Screenshot and code edit data:
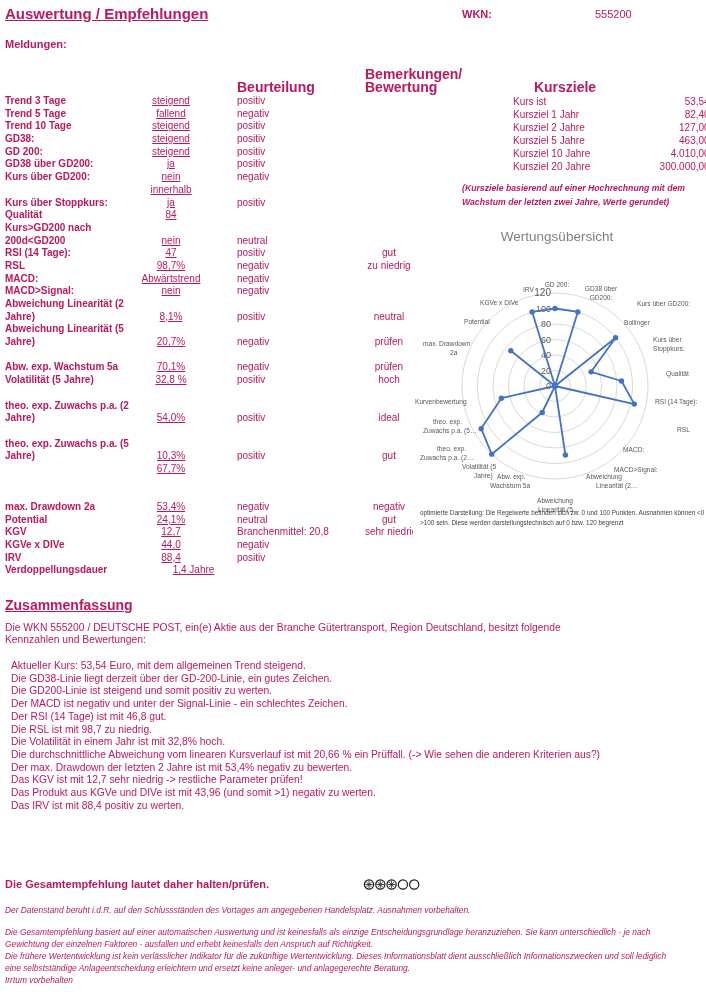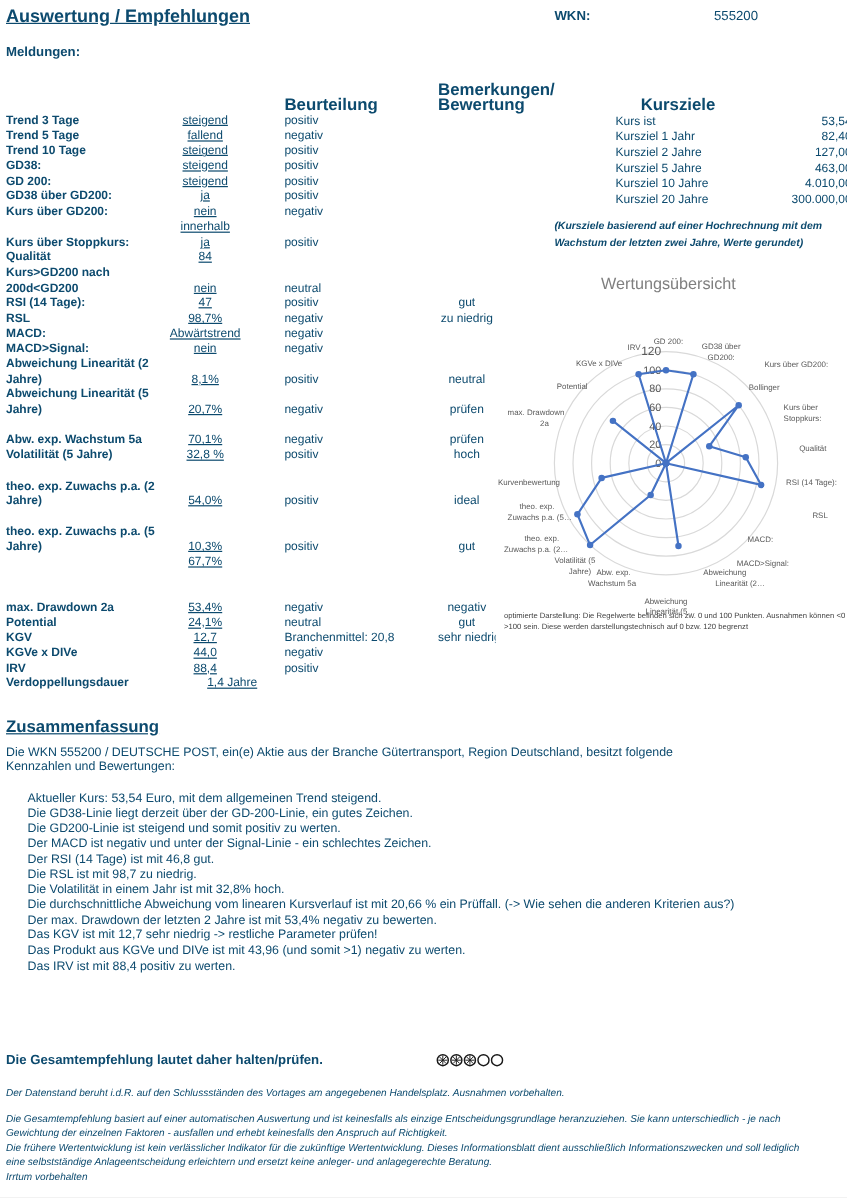--- a/index.html
+++ b/index.html
@@ -1,17 +1,17 @@
 <!DOCTYPE html>
 <html><head>
 <meta charset="utf-8">
 <style>
   html,body{margin:0;padding:0;background:#e8e8e8;}
   .page{position:relative;width:706px;height:998px;background:#ffffff;overflow:hidden;
-        font-family:"Liberation Sans",sans-serif;color:#0c4a6e;}
+        font-family:"Liberation Sans",sans-serif;color:#be185d;}
   .abs{position:absolute;white-space:nowrap;}
   .b{font-weight:bold;}
   .u{text-decoration:underline;}
   #doc-title{left:5px;top:5px;font-size:15px;}
   #wkn-label{left:462px;top:8px;font-size:11px;}
   #wkn-value{left:595px;top:8px;font-size:11px;}
   #meldungen{left:5px;top:38px;font-size:11px;}
   .colhead{font-size:14px;font-weight:bold;}
   #h-beurteilung{left:237px;top:79px;}
   #h-bem1{left:365px;top:66px;}
@@ -27,21 +27,21 @@
   .trow .c4{width:48px;white-space:nowrap;overflow:hidden;flex:none;text-align:center;}
   #krows{left:465px;top:95px;width:260px;}
   .krow{display:flex;height:13px;font-size:10px;line-height:13px;}
   .krow .kl{width:120px;flex:none;padding-left:48px;}
   .krow .ka{width:85px;text-align:right;flex:none;}
   .krow .kp{width:55px;flex:none;}
   .knote{left:462px;font-size:8.7px;font-style:italic;font-weight:bold;}
   #radar{left:390px;top:225px;}
   #zsf-title{left:5px;top:597px;font-size:14px;}
   #zsf-intro{left:5px;top:622px;font-size:10.3px;line-height:12.2px;}
-  #zsf-body{left:23px;top:660px;font-size:10.3px;line-height:12.7px;}
+  #zsf-body{left:11px;top:660px;font-size:10.3px;line-height:12.7px;}
   #zsf-intro div,#zsf-body div{white-space:nowrap;}
   #empfehlung{left:5px;top:878px;font-size:11px;}
   #rating{left:363px;top:877px;}
   .disc{font-size:8.4px;font-style:italic;line-height:12px;}
   #disc1{left:5px;top:904px;}
   #disc2{left:5px;top:926px;}
   #disc2 div{white-space:nowrap;}
 </style>
 </head>
 <body>

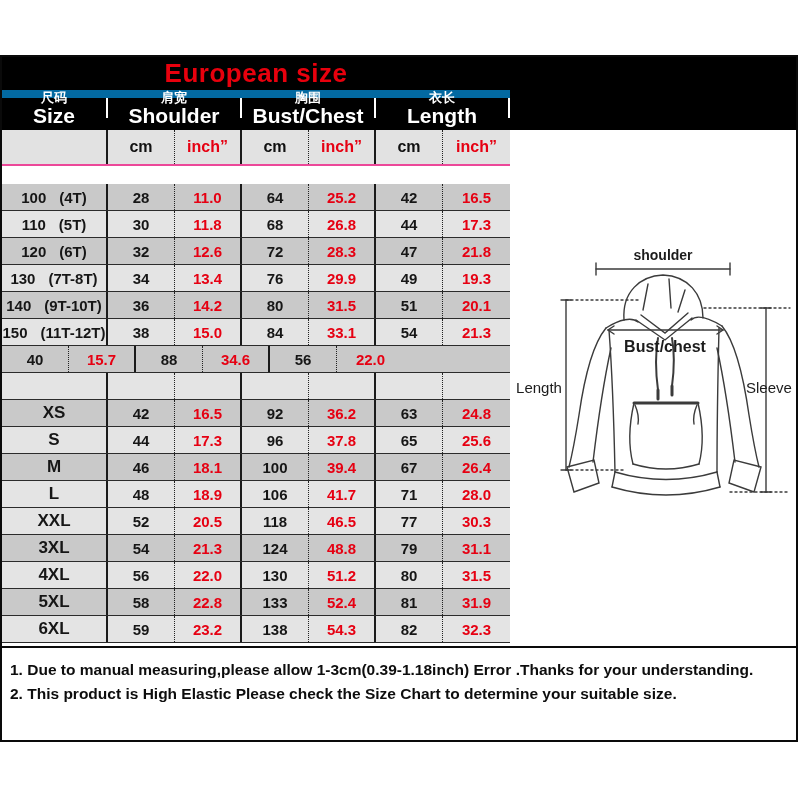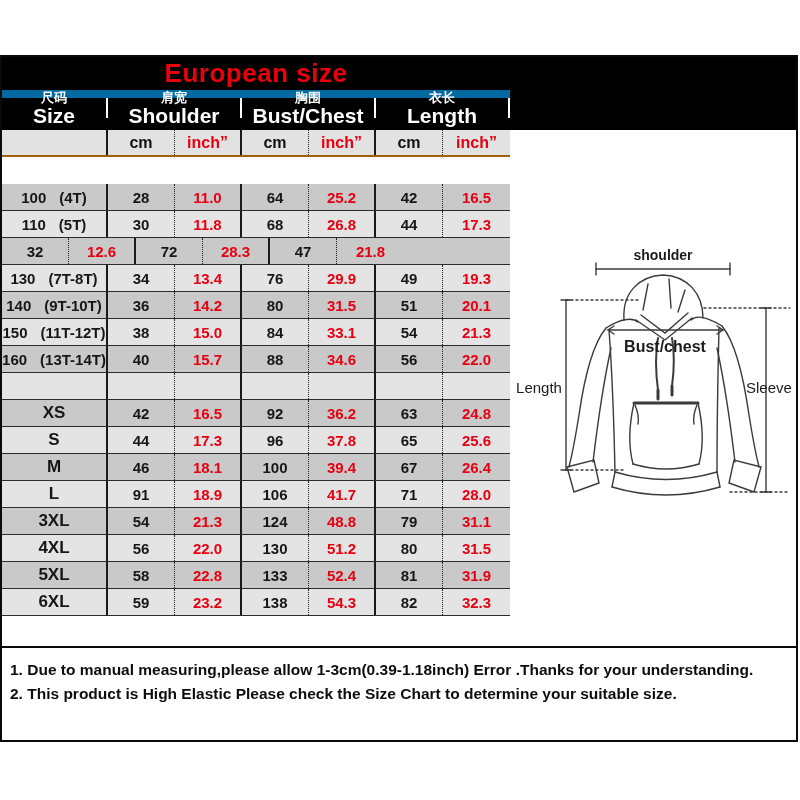--- a/index.html
+++ b/index.html
@@ -13,22 +13,22 @@
          text-align:center;color:#e8000d;font-size:26px;font-weight:700;letter-spacing:.5px;}
   .hdr-row{position:absolute;left:0;top:33px;width:508px;height:28px;display:flex;
            border-top:8px solid #0369a1;box-sizing:border-box;}
   .hdr-cell{box-sizing:border-box;display:flex;flex-direction:column;align-items:center;
             justify-content:center;color:#fff;border-right:2px solid #fff;}
   .hdr-cell:last-child{border-right:2px solid #fff;}
   .hdr-zh{font-size:13px;font-weight:700;line-height:14px;}
   .hdr-en{font-size:21px;font-weight:700;line-height:21px;}
   .w-size{width:106px;} .w-group{width:134px;}
   
-  .units{position:absolute;left:0;top:73px;width:508px;height:27px;display:flex;
-         background:#e2e2e2;box-sizing:border-box;border-bottom:2px solid #a16207;}
+  .units{position:absolute;left:0;top:73px;width:508px;height:36px;display:flex;
+         background:#e2e2e2;box-sizing:border-box;border-bottom:2px solid #ec4899;}
   .u-cell{box-sizing:border-box;display:flex;align-items:center;justify-content:center;
           font-size:16px;font-weight:700;}
   .u-size{width:106px;border-right:2px solid #1a1a1a;}
   .u-cm{width:67px;border-right:1px dotted #222;color:#111;}
   .u-in{width:67px;border-right:2px solid #1a1a1a;color:#e60012;}
   .u-in:last-child{border-right:none;}
   
   .rows{position:absolute;left:0;top:103px;width:508px;margin-top:24px;}
   .trow{display:flex;height:27px;box-sizing:border-box;border-bottom:1px solid #2b2b2b;}
   .trow.dark{background:#c9c9c9;}
@@ -105,20 +105,24 @@
             <span>(5T)</span>
           </div>
           <div class="cell c-cm">30</div>
           <div class="cell c-in">11.8</div>
           <div class="cell c-cm">68</div>
           <div class="cell c-in">26.8</div>
           <div class="cell c-cm">44</div>
           <div class="cell c-in">17.3</div>
         </div>
         <div class="trow dark">
+          <div class="cell c-size">
+            <span>120</span>
+            <span>(6T)</span>
+          </div>
           <div class="cell c-cm">32</div>
           <div class="cell c-in">12.6</div>
           <div class="cell c-cm">72</div>
           <div class="cell c-in">28.3</div>
           <div class="cell c-cm">47</div>
           <div class="cell c-in">21.8</div>
         </div>
         <div class="trow light">
           <div class="cell c-size">
             <span>130</span>
@@ -149,24 +153,20 @@
             <span>(11T-12T)</span>
           </div>
           <div class="cell c-cm">38</div>
           <div class="cell c-in">15.0</div>
           <div class="cell c-cm">84</div>
           <div class="cell c-in">33.1</div>
           <div class="cell c-cm">54</div>
           <div class="cell c-in">21.3</div>
         </div>
         <div class="trow dark">
-          <div class="cell c-size">
-            <span>160</span>
-            <span>(13T-14T)</span>
-          </div>
           <div class="cell c-cm">40</div>
           <div class="cell c-in">15.7</div>
           <div class="cell c-cm">88</div>
           <div class="cell c-in">34.6</div>
           <div class="cell c-cm">56</div>
           <div class="cell c-in">22.0</div>
         </div>
         <div class="trow light">
           <div class="cell c-size"></div>
           <div class="cell c-cm"></div>
@@ -206,26 +206,37 @@
           <div class="cell c-in">18.1</div>
           <div class="cell c-cm">100</div>
           <div class="cell c-in">39.4</div>
           <div class="cell c-cm">67</div>
           <div class="cell c-in">26.4</div>
         </div>
         <div class="trow light">
           <div class="cell c-size">
             <span class="big">L</span>
           </div>
-          <div class="cell c-cm">91</div>
+          <div class="cell c-cm">48</div>
           <div class="cell c-in">18.9</div>
           <div class="cell c-cm">106</div>
           <div class="cell c-in">41.7</div>
           <div class="cell c-cm">71</div>
           <div class="cell c-in">28.0</div>
+        </div>
+        <div class="trow light">
+          <div class="cell c-size">
+            <span class="big">XXL</span>
+          </div>
+          <div class="cell c-cm">52</div>
+          <div class="cell c-in">20.5</div>
+          <div class="cell c-cm">118</div>
+          <div class="cell c-in">46.5</div>
+          <div class="cell c-cm">77</div>
+          <div class="cell c-in">30.3</div>
         </div>
         <div class="trow dark">
           <div class="cell c-size">
             <span class="big">3XL</span>
           </div>
           <div class="cell c-cm">54</div>
           <div class="cell c-in">21.3</div>
           <div class="cell c-cm">124</div>
           <div class="cell c-in">48.8</div>
           <div class="cell c-cm">79</div>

#### Your assignment
Output the data exactly, pictures omitted.

#### Response box
--- a/index.html
+++ b/index.html
@@ -1,17 +1,17 @@
 <!DOCTYPE html>
 <html><head>
 <meta charset="utf-8">
 <style>
   html,body{margin:0;padding:0;background:#e8e8e8;}
   .page{position:relative;width:706px;height:998px;background:#ffffff;overflow:hidden;
-        font-family:"Liberation Sans",sans-serif;color:#0c4a6e;}
+        font-family:"Liberation Sans",sans-serif;color:#be185d;}
   .abs{position:absolute;white-space:nowrap;}
   .b{font-weight:bold;}
   .u{text-decoration:underline;}
   #doc-title{left:5px;top:5px;font-size:15px;}
   #wkn-label{left:462px;top:8px;font-size:11px;}
   #wkn-value{left:595px;top:8px;font-size:11px;}
   #meldungen{left:5px;top:38px;font-size:11px;}
   .colhead{font-size:14px;font-weight:bold;}
   #h-beurteilung{left:237px;top:79px;}
   #h-bem1{left:365px;top:66px;}
@@ -27,21 +27,21 @@
   .trow .c4{width:48px;white-space:nowrap;overflow:hidden;flex:none;text-align:center;}
   #krows{left:465px;top:95px;width:260px;}
   .krow{display:flex;height:13px;font-size:10px;line-height:13px;}
   .krow .kl{width:120px;flex:none;padding-left:48px;}
   .krow .ka{width:85px;text-align:right;flex:none;}
   .krow .kp{width:55px;flex:none;}
   .knote{left:462px;font-size:8.7px;font-style:italic;font-weight:bold;}
   #radar{left:390px;top:225px;}
   #zsf-title{left:5px;top:597px;font-size:14px;}
   #zsf-intro{left:5px;top:622px;font-size:10.3px;line-height:12.2px;}
-  #zsf-body{left:23px;top:660px;font-size:10.3px;line-height:12.7px;}
+  #zsf-body{left:11px;top:660px;font-size:10.3px;line-height:12.7px;}
   #zsf-intro div,#zsf-body div{white-space:nowrap;}
   #empfehlung{left:5px;top:878px;font-size:11px;}
   #rating{left:363px;top:877px;}
   .disc{font-size:8.4px;font-style:italic;line-height:12px;}
   #disc1{left:5px;top:904px;}
   #disc2{left:5px;top:926px;}
   #disc2 div{white-space:nowrap;}
 </style>
 </head>
 <body>

--- a/index.html
+++ b/index.html
@@ -13,22 +13,22 @@
          text-align:center;color:#e8000d;font-size:26px;font-weight:700;letter-spacing:.5px;}
   .hdr-row{position:absolute;left:0;top:33px;width:508px;height:28px;display:flex;
            border-top:8px solid #0369a1;box-sizing:border-box;}
   .hdr-cell{box-sizing:border-box;display:flex;flex-direction:column;align-items:center;
             justify-content:center;color:#fff;border-right:2px solid #fff;}
   .hdr-cell:last-child{border-right:2px solid #fff;}
   .hdr-zh{font-size:13px;font-weight:700;line-height:14px;}
   .hdr-en{font-size:21px;font-weight:700;line-height:21px;}
   .w-size{width:106px;} .w-group{width:134px;}
   
-  .units{position:absolute;left:0;top:73px;width:508px;height:27px;display:flex;
-         background:#e2e2e2;box-sizing:border-box;border-bottom:2px solid #a16207;}
+  .units{position:absolute;left:0;top:73px;width:508px;height:36px;display:flex;
+         background:#e2e2e2;box-sizing:border-box;border-bottom:2px solid #ec4899;}
   .u-cell{box-sizing:border-box;display:flex;align-items:center;justify-content:center;
           font-size:16px;font-weight:700;}
   .u-size{width:106px;border-right:2px solid #1a1a1a;}
   .u-cm{width:67px;border-right:1px dotted #222;color:#111;}
   .u-in{width:67px;border-right:2px solid #1a1a1a;color:#e60012;}
   .u-in:last-child{border-right:none;}
   
   .rows{position:absolute;left:0;top:103px;width:508px;margin-top:24px;}
   .trow{display:flex;height:27px;box-sizing:border-box;border-bottom:1px solid #2b2b2b;}
   .trow.dark{background:#c9c9c9;}
@@ -105,20 +105,24 @@
             <span>(5T)</span>
           </div>
           <div class="cell c-cm">30</div>
           <div class="cell c-in">11.8</div>
           <div class="cell c-cm">68</div>
           <div class="cell c-in">26.8</div>
           <div class="cell c-cm">44</div>
           <div class="cell c-in">17.3</div>
         </div>
         <div class="trow dark">
+          <div class="cell c-size">
+            <span>120</span>
+            <span>(6T)</span>
+          </div>
           <div class="cell c-cm">32</div>
           <div class="cell c-in">12.6</div>
           <div class="cell c-cm">72</div>
           <div class="cell c-in">28.3</div>
           <div class="cell c-cm">47</div>
           <div class="cell c-in">21.8</div>
         </div>
         <div class="trow light">
           <div class="cell c-size">
             <span>130</span>
@@ -149,24 +153,20 @@
             <span>(11T-12T)</span>
           </div>
           <div class="cell c-cm">38</div>
           <div class="cell c-in">15.0</div>
           <div class="cell c-cm">84</div>
           <div class="cell c-in">33.1</div>
           <div class="cell c-cm">54</div>
           <div class="cell c-in">21.3</div>
         </div>
         <div class="trow dark">
-          <div class="cell c-size">
-            <span>160</span>
-            <span>(13T-14T)</span>
-          </div>
           <div class="cell c-cm">40</div>
           <div class="cell c-in">15.7</div>
           <div class="cell c-cm">88</div>
           <div class="cell c-in">34.6</div>
           <div class="cell c-cm">56</div>
           <div class="cell c-in">22.0</div>
         </div>
         <div class="trow light">
           <div class="cell c-size"></div>
           <div class="cell c-cm"></div>
@@ -206,26 +206,37 @@
           <div class="cell c-in">18.1</div>
           <div class="cell c-cm">100</div>
           <div class="cell c-in">39.4</div>
           <div class="cell c-cm">67</div>
           <div class="cell c-in">26.4</div>
         </div>
         <div class="trow light">
           <div class="cell c-size">
             <span class="big">L</span>
           </div>
-          <div class="cell c-cm">91</div>
+          <div class="cell c-cm">48</div>
           <div class="cell c-in">18.9</div>
           <div class="cell c-cm">106</div>
           <div class="cell c-in">41.7</div>
           <div class="cell c-cm">71</div>
           <div class="cell c-in">28.0</div>
+        </div>
+        <div class="trow light">
+          <div class="cell c-size">
+            <span class="big">XXL</span>
+          </div>
+          <div class="cell c-cm">52</div>
+          <div class="cell c-in">20.5</div>
+          <div class="cell c-cm">118</div>
+          <div class="cell c-in">46.5</div>
+          <div class="cell c-cm">77</div>
+          <div class="cell c-in">30.3</div>
         </div>
         <div class="trow dark">
           <div class="cell c-size">
             <span class="big">3XL</span>
           </div>
           <div class="cell c-cm">54</div>
           <div class="cell c-in">21.3</div>
           <div class="cell c-cm">124</div>
           <div class="cell c-in">48.8</div>
           <div class="cell c-cm">79</div>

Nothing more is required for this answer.